Every mum will say the words, “I feel guilty”. It doesn’t matter what we do as mums, there will always be that creeping guilt that seeps into an aspect of our day. It might be that you chose to put the telly on first thing because you were just too tired to mum at 6am – in fact, you’re too tired to even speak at that hideous time of day. Guilt always trickles in to our thoughts. You might have given your little one chocolate because it was the only way to bribe them to shut up during a spectacular public tantrum! We’ve all been there. You won’t be the first to use bribery, little white lies or TV to keep your child happy, and you won’t be the last! We all have this pre-conception of the “perfect mum”. However, I’d like to find that mum… and ask her how the hell she does it! The reality is, she doesn’t exist! No one can be perfect, no one can be happy all the time and no one can remain entirely stress-free when bringing up a child. No matter what your culture is or how wealthy/poor you are, there will be times we do things which make us feel guilty.

This week, I left a Calpol bottle on Molly’s bedroom floor. I had slept in her room (on the floor) as she was up between 10 pm – 3 am. I had given her Calpol for her teething pain and left it by my pillow. The next morning, I lifted Molly out of her cot and let her play with her toys whilst I escaped to the toilet for a quick wee and to clean her bath toys. Within about 2 minutes, Molly came running in with the OPEN Calpol bottle saying, “more?”. As you can imagine, I immediately felt sick to my stomach and overwhelmingly full of guilt. I had no idea how much she drank so we went to the hospital. I kept thinking to myself, I bet these nurses think I’m such a neglectful mum. I think I was searching for some reassurance, but unfortunately none of the nurses said “don’t worry, it’s easily done”. When you feel bad about something all you want is for someone to say, “don’t worry!”. However, my mum was with me and reassured me that you can’t be perfect all the time – these things happen. I then told her that I once drank some Calpol when I was about 10 because I liked the taste, she was horrified! Ha! Anyway, Molly was fine so that’s the main thing. She was under the threshold for what they would consider to be dangerous. It didn’t stop the feeling of guilt though. You replay it in your head and think to yourself, why didn’t I just put it out of the way! That’s all very well, but it’s not a useful way of thinking. It’s done. It’s happened. I was incredibly tired and clearly wasn’t thinking straight at the time. I had some very kind messages from people on Instagram – lots of reassurance – so thank you for that. It did make me feel a little better.

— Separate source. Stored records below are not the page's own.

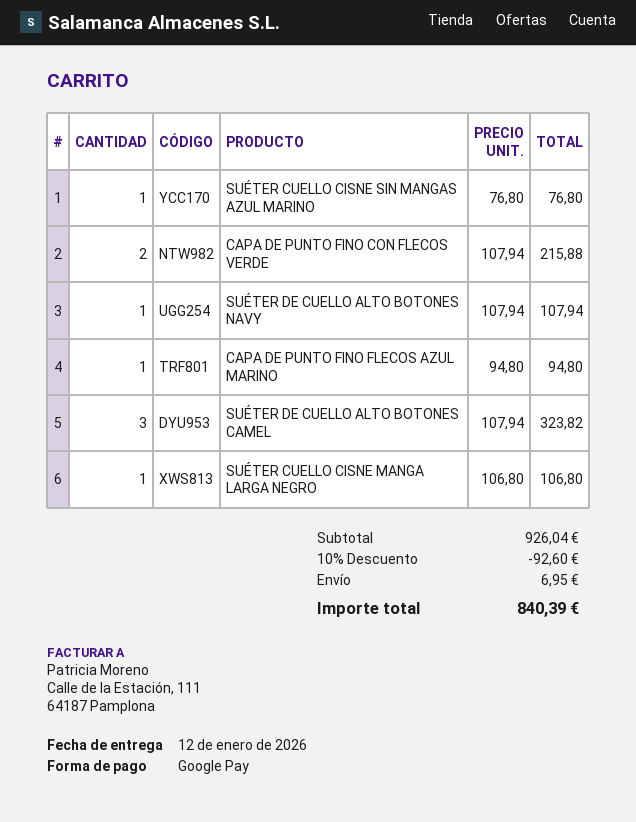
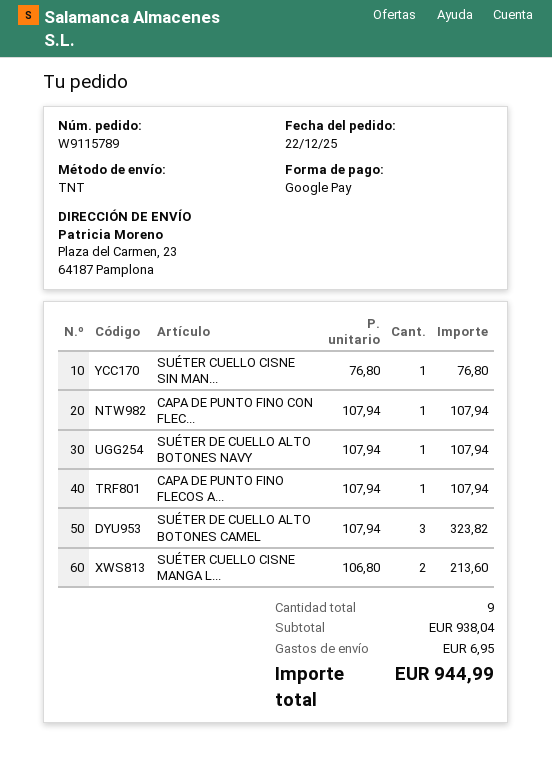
CAPA DE PUNTO FINO CON FLECOS VERDE: 2 x 107.94 = 215.88 -> 1 x 107.94 = 107.94
CAPA DE PUNTO FINO FLECOS AZUL MARINO: 1 x 94.80 = 94.80 -> 1 x 107.94 = 107.94
SUÉTER CUELLO CISNE MANGA LARGA NEGRO: 1 x 106.80 = 106.80 -> 2 x 106.80 = 213.60
subtotal: 926.04 -> 938.04
discount: 10% = 92.60 -> none
total: 840.39 -> 944.99

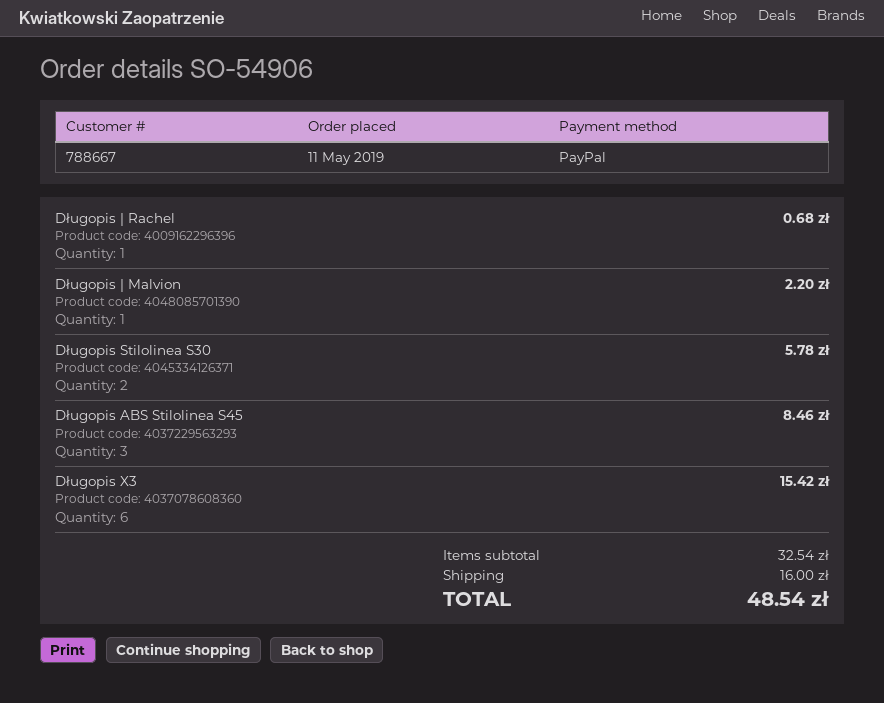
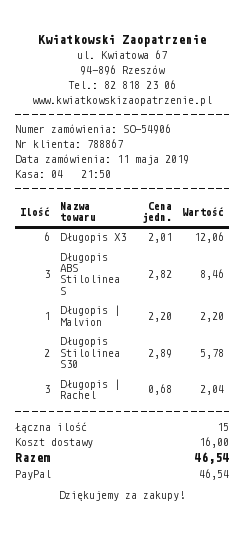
customer number: 788667 -> 788867
Długopis | Rachel: 1 for 0.68 -> 3 for 2.04
Długopis X3: 6 for 15.42 -> 6 for 12.06
total: 48.54 -> 46.54

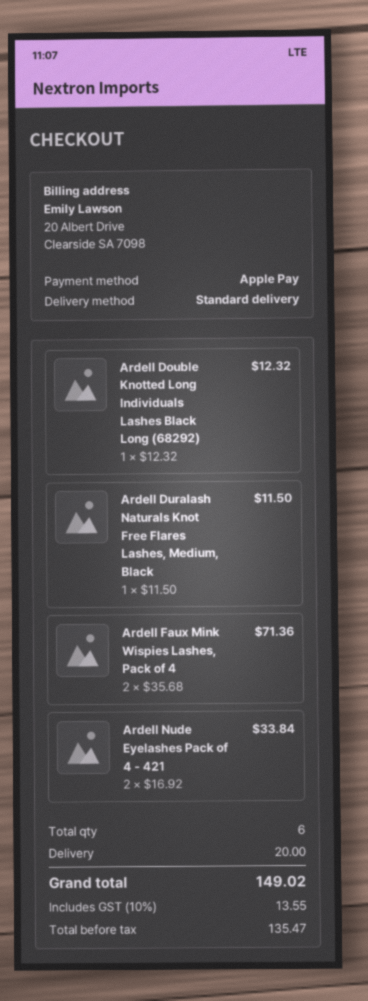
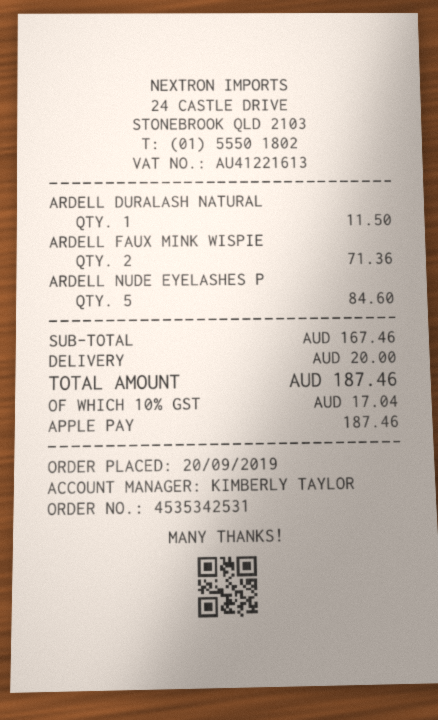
Ardell Double Knotted Long Individuals Lashes Black Long (68292): 1 for 12.32 -> none
Ardell Nude Eyelashes Pack of 4 - 421: 2 for 33.84 -> 5 for 84.60
tax: 10% = 13.55 -> 10% = 17.04
total: 149.02 -> 187.46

I just wanted to share this because I know the feeling of guilt is so common amongst mums. Even for the littlest of things. We must allow ourselves to accept that it’s OK to make mistakes or to have a break from being mum, read a magazine and use chocolate as bribery! Being a mum can be hard, especially if you’re a stay-at-home mum. The thankless role of a housewife/mum can be very tiring and lonely at times. You’re allowed to have time out, you’re allowed to sit down and scroll on your phone at times or read a book. Children are hard work and it’s OK to say that. We can’t always make the right decisions – especially if you’re sleep-deprived! No matter what your situation is, just remember, there are millions of other mums out there feeling exactly the same. Focus on all of the good things you’ve done for your child/children, focus on the love they feel from you – they don’t care about the little mistakes you make or the fact you’ve let them watch Cbeebies all day. In fact, they’re quite happy watching TV and being given chocolate as bribery! So don’t sweat the small stuff, accept the bad days, but focus on the good ones.